As @zaikunzhang has shown before, the stack problem occurs on Linux too, even for expressions which seemingly don’t involve temporaries:
allocate (A(n, n), B(n, n))
B = matmul(A, A) ! <-- segfault with ifort and ifx if n is big
The segfault remains even when using the option -standard-realloc-lhs
, or replacing B
with B(:,:)
. It appears the problem is a temporary created for the expression on the left-hand side.
Not all problems can be fitted nicely into terms of dense linear algebra,
The matrix A could be sparse, or we may even deal with more general problems of the form,
where the Op(*) transformation potentially requires more elaborate (or indirect) data structures.
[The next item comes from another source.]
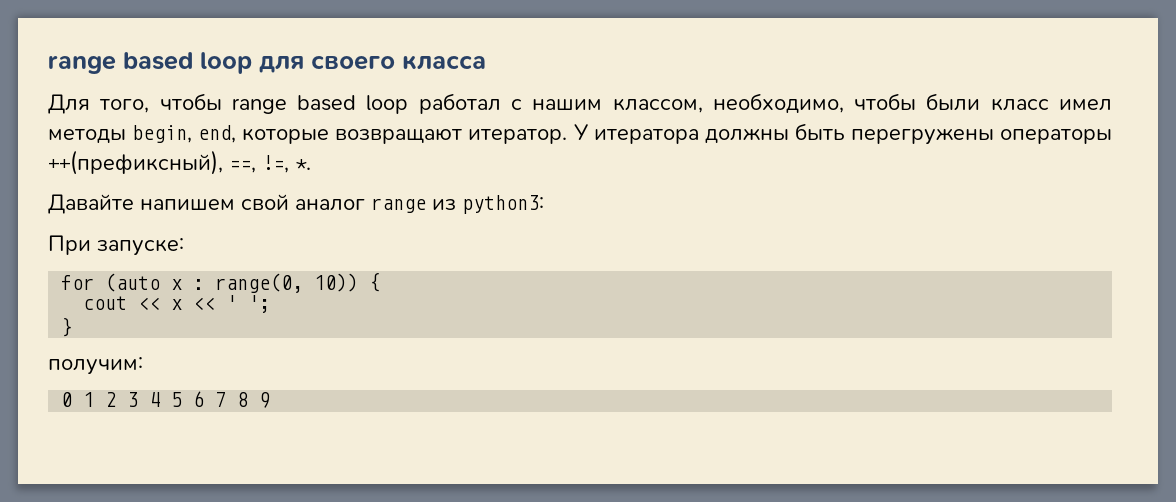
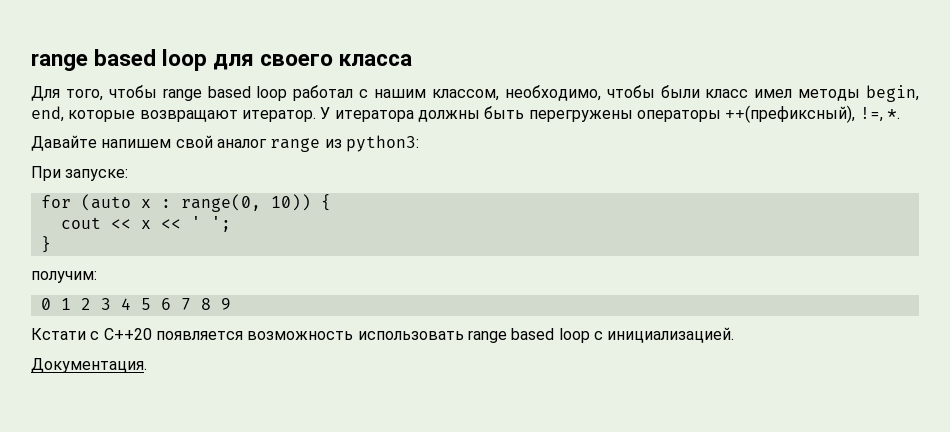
- У итератора должны быть перегружены операторы ++(префиксный), ==, !=, *.
+ У итератора должны быть перегружены операторы ++(префиксный), !=, *.
+ Кстати с C++20 появляется возможность использовать range based loop с инициализацией.
+ Документация.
At a high-level, we can always build abstractions.
The Fortran community also has an affinity for parallel programming. To do so they depend on OpenMP’s loop-related directives. The same goes for the OpenACC directive !$acc parallel loop
.
Here’s an example taken from a PDE solver:
integer, parameter :: m = 500, n = 500
real, dimension(m,n,3) :: u,v,h
real, dimension(m,n) :: f
!---begin time marching loop
do step 1,nsteps
old = mod(istep+2, 3) +1
mid = mod(istep+3, 3) +1
new = mod(istep+1, 3) + 1
! ------ interior calculations ------
u(:,:,new) = u(:,:,old) - (2*dt) * ( u(:,:,mid)*d_dx(u(:,:,mid)) + v(:,:,mid)*d_dy(u(:,:,mid)) - f(:,:)*v(:,:,mid) + g*d_dx(h (:,:,mid)) )
v(:,:,new) = v(:,:,old) - (2*dt) * u(:,:,mid)*d_dx(v(:,:,mid)) + v(:,:,mid)*d_dy(v(:,:,mid)) + f(:,:)*u(:,:,mid) + g*d_dy(h(:,:,mid)))
h(:,:,new) = h(:,:,old) - (2*dt) * u(:,:,mid)*d_dx(h(:,:,mid)) + v(:,:,mid)*d_dy(h(:,:,mid)) + h(:,:,mid)*( d_dx(u(:,:,mid)) + d_dy(v(:,:,mid)) )
!------ boundary calculations ------
u(1,:,new) = 0
u(m,:,new) = 0
v(:,1,new) = 0
h(:,1,new) = 0
v(:,n,new) = 0
h(:,n,new) = 0
end do
contains
function d_dx(array)
real, intent(in) :: array(:,:)
real :: dx, c, d_dx(size(array,dim=1),size(array,dim=2))
integer :: i, j
i = size(array,dim=1)
j = size(array,dim=2)
c = 1.0d0 / dx
d_dx(2:i-1,1:j) = c*(array(3:i,1:j) - array(1:i-2,1:j))
d_dx(1,1:j) = 2*c*(array(2,1:j) - array(1,1:j))
d_dx(i,1:j) = 2*c*(array(i,1:j) - array(i-1,1:j)
end function
! ... repeat for d_dy, and d_dz that use different discretizations
I guess it’s a matter of taste if you like this type of syntax or not. Personally, I prefer to use loops and indexes for such computations as it matches the notation for stencils used on paper. In principle it’s possible to parallelize this computation using the OpenMP workshare
construct, but the results tend to be worse compared to the loop directives.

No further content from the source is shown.